=== MATERIAL TO PROCESS ===
'''

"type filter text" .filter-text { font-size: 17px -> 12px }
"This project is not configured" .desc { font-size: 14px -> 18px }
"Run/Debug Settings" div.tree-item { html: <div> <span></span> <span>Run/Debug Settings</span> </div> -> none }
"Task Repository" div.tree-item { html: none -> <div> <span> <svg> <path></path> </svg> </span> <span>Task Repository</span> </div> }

'''
'''

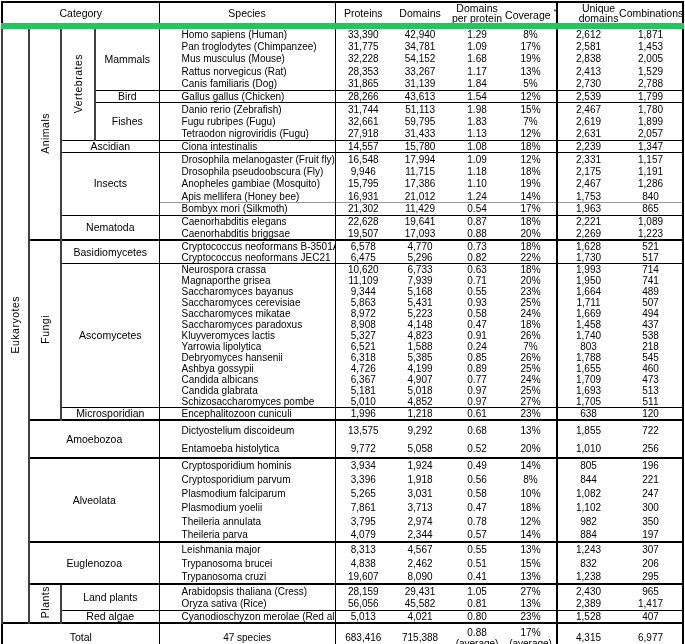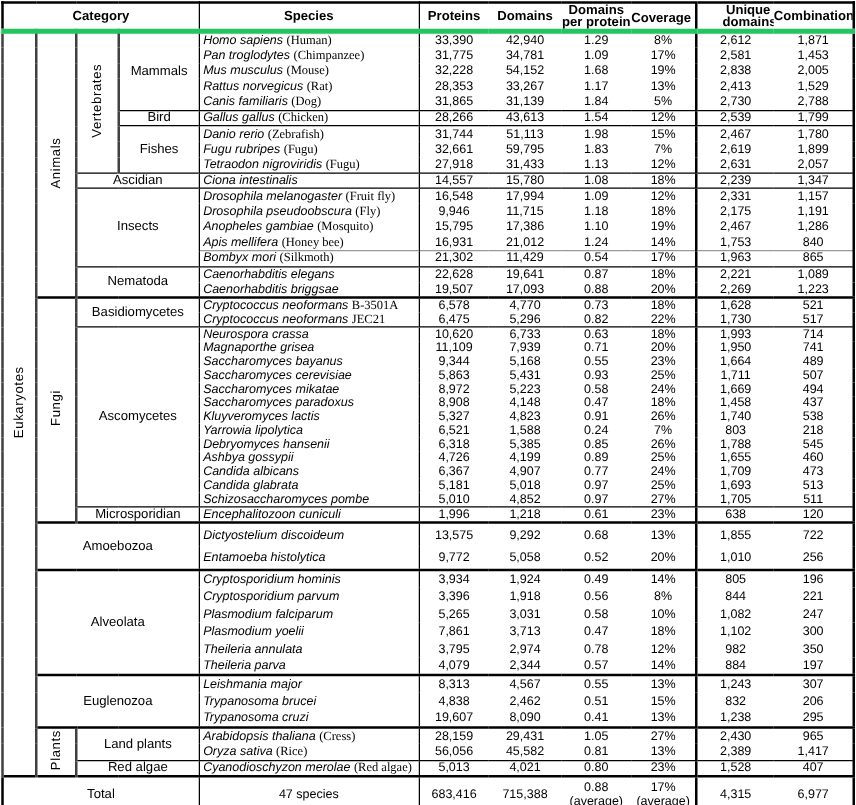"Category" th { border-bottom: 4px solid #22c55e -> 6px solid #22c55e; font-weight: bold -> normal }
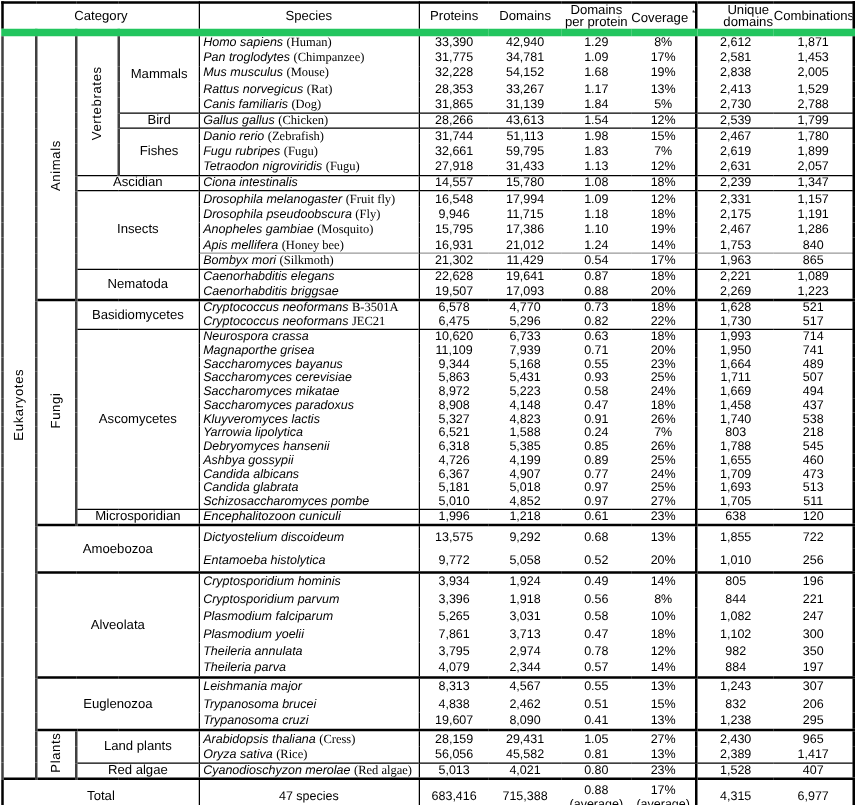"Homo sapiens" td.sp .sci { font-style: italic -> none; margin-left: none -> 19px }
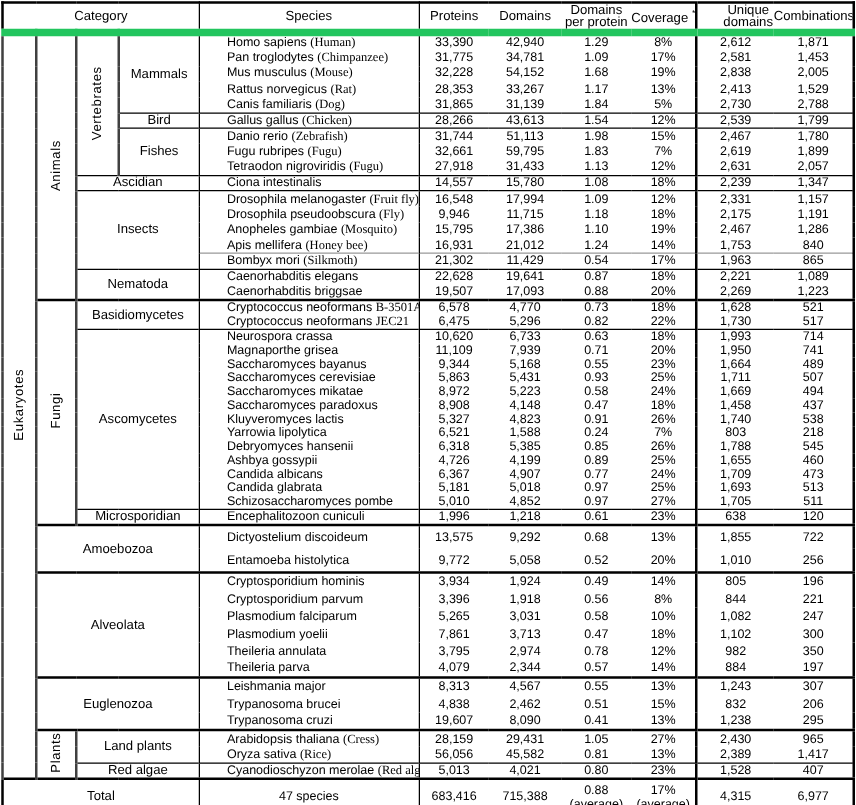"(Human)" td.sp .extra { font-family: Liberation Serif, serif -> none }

'''

=== REQUIREMENT ===
Each line above that holds the string "span" should be copied and shown.

=== EXERCISE SOLUTION ===
"Run/Debug Settings" div.tree-item { html: <div> <span></span> <span>Run/Debug Settings</span> </div> -> none }
"Task Repository" div.tree-item { html: none -> <div> <span> <svg> <path></path> </svg> </span> <span>Task Repository</span> </div> }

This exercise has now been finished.